Wednesday, February 5, 2014

Waiting on Wednesday (36)


"Waiting On" Wednesday is a weekly event, hosted by Jill at Breaking the Spine, that spotlights upcoming releases that we're eagerly anticipating. So here's a thing I'm looking forward to: Like a Mighty Army, by David Weber (Tor, 18 February 2014).



For centuries, the world of Safehold, last redoubt of the human race, lay under the unchallenged rule of the Church of God Awaiting. The Church permitted nothing new - no new inventions, no new understandings of the world.

What no one knew was that the Church was an elaborate fraud - a high-tech system established by a rebel faction of Safehold's founders, meant to keep humanity hidden from the powerful alien race that had destroyed old Earth.

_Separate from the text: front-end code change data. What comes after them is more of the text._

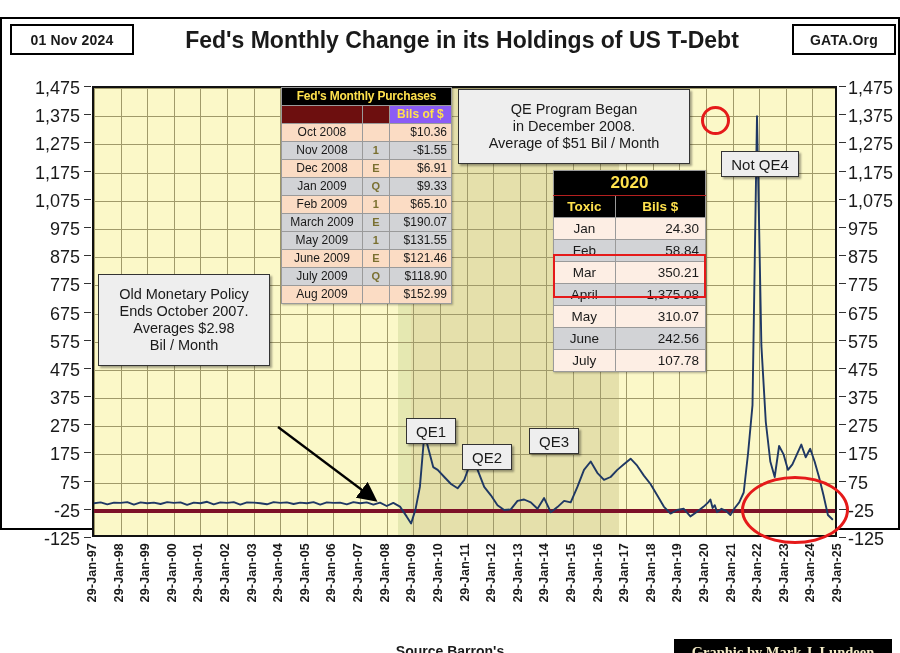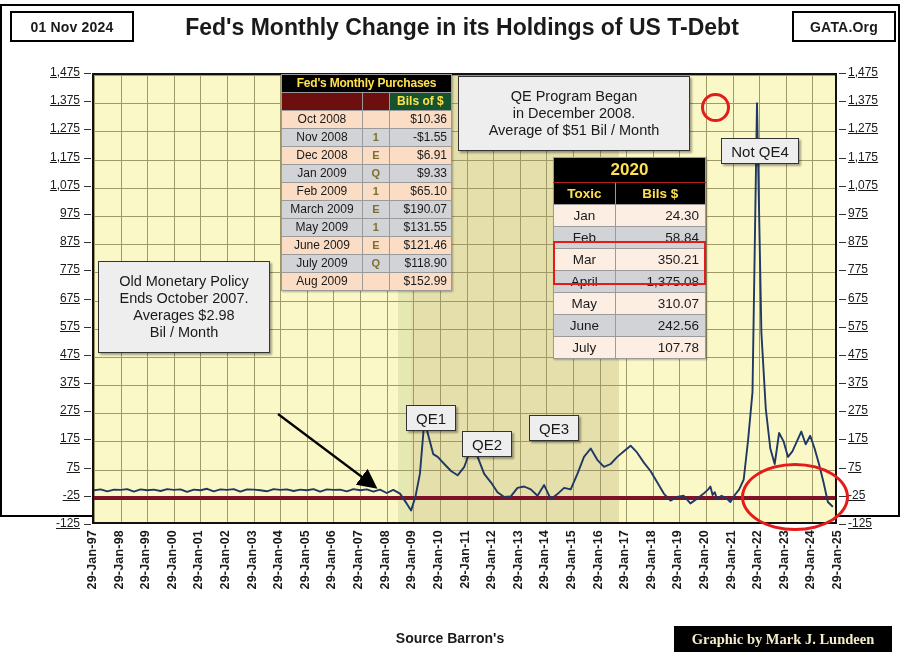--- a/index.html
+++ b/index.html
@@ -8,7 +8,7 @@
     font-family:"Liberation Sans", sans-serif;
     color:#1a1a1a;overflow:hidden;position:relative;
   }
-  #frame{position:absolute;left:0;top:4px;width:900px;height:513px;
+  #frame{position:absolute;left:0;top:17px;width:900px;height:513px;
          border:2px solid #000;box-sizing:border-box;background:#fff;}
 
   

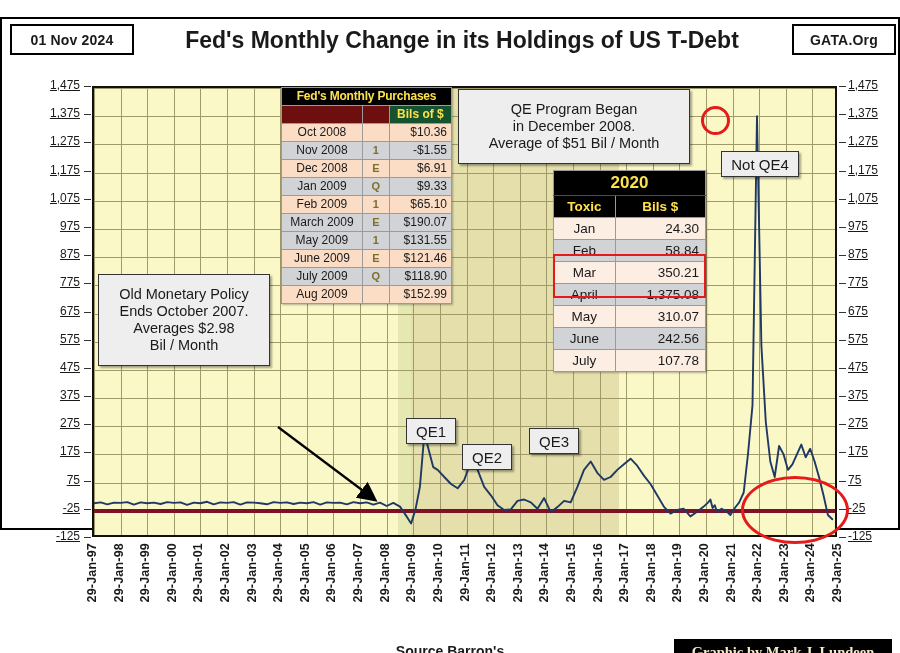--- a/index.html
+++ b/index.html
@@ -35,7 +35,7 @@
   #dataline{position:absolute;left:0;top:0;}
 
   
-  .ytick{position:absolute;font-size:12px;text-align:right;width:72px;line-height:1;text-decoration:underline;}
+  .ytick{position:absolute;font-size:18px;text-align:right;width:72px;line-height:1;}
   .ytick.right{text-align:left;width:60px;}
   .ytickmark{position:absolute;width:7px;height:1px;background:#333;}
   #ylabel{position:absolute;left:-14px;top:175px;width:220px;

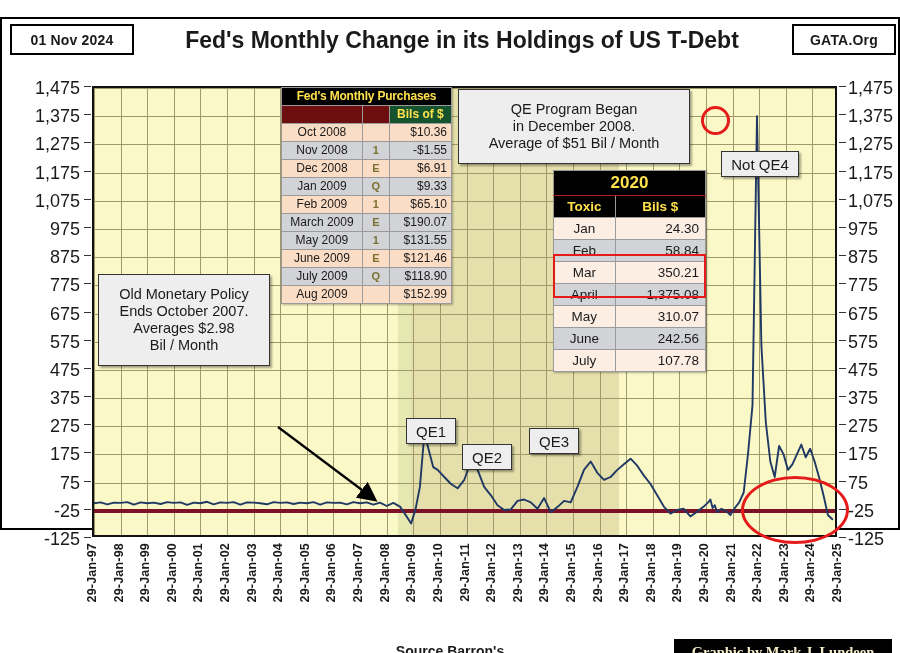--- a/index.html
+++ b/index.html
@@ -74,7 +74,7 @@
   #tbl-purchases .title{background:#000;color:#ffe14d;font-weight:bold;
        text-align:center;font-size:12px;letter-spacing:-.2px;}
   #tbl-purchases .sub-blank{background:#6d0f0f;}
-  #tbl-purchases .sub-bils{background:#14532d;color:#ffe14d;font-weight:bold;
+  #tbl-purchases .sub-bils{background:#8b5cf6;color:#ffe14d;font-weight:bold;
        font-size:12px;}
   #tbl-purchases td.m{text-align:center;font-size:12px;}
   #tbl-purchases td.v{text-align:right;font-size:12px;}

Then awoke Merlyn Athrawes, cybvernetic avatar of a warrior a thousand years dead, felled in the war in which Earth was lost. Monk, warrior, counselor to princes and kings, Merlyn has one purpose: to restart the history of the too-long-hidden human race.

And now the fight is thoroughly underway. The island empire of Charis has declared its independence from the Church, and with Merlyn's help has vaulted forward into a new age of steam-powered efficiency. Fending off the wounded Church, Charis has drawn more and more of the countries of Safehold to the cause of independence and self-determination. But at a heavy cost in bloodshed and loss - a cost felt by nobody more keenly that Merlyn Athrawes.

The wounded Church is regrouping. Its armies and resources are vast. The fight for humanity's future isn't over, and won't be over soon...

Cover and description from Fantastic Fiction
*****

Science fiction for people who like Patrick O'Brien.  I read the first book in this series after seeing David Weber speak at a library conference a couple of years ago, whenever the ALA annual conference was last in New Orleans. I had not read any of his work before, but Off Armageddon Reef was fabulously entertaining, and seven books in I'm still following after. I have to admit that some of the technical detail on things like munitions design loses my attention a little, and there is a lot of technical detail in this series; but I still want to know what happens next.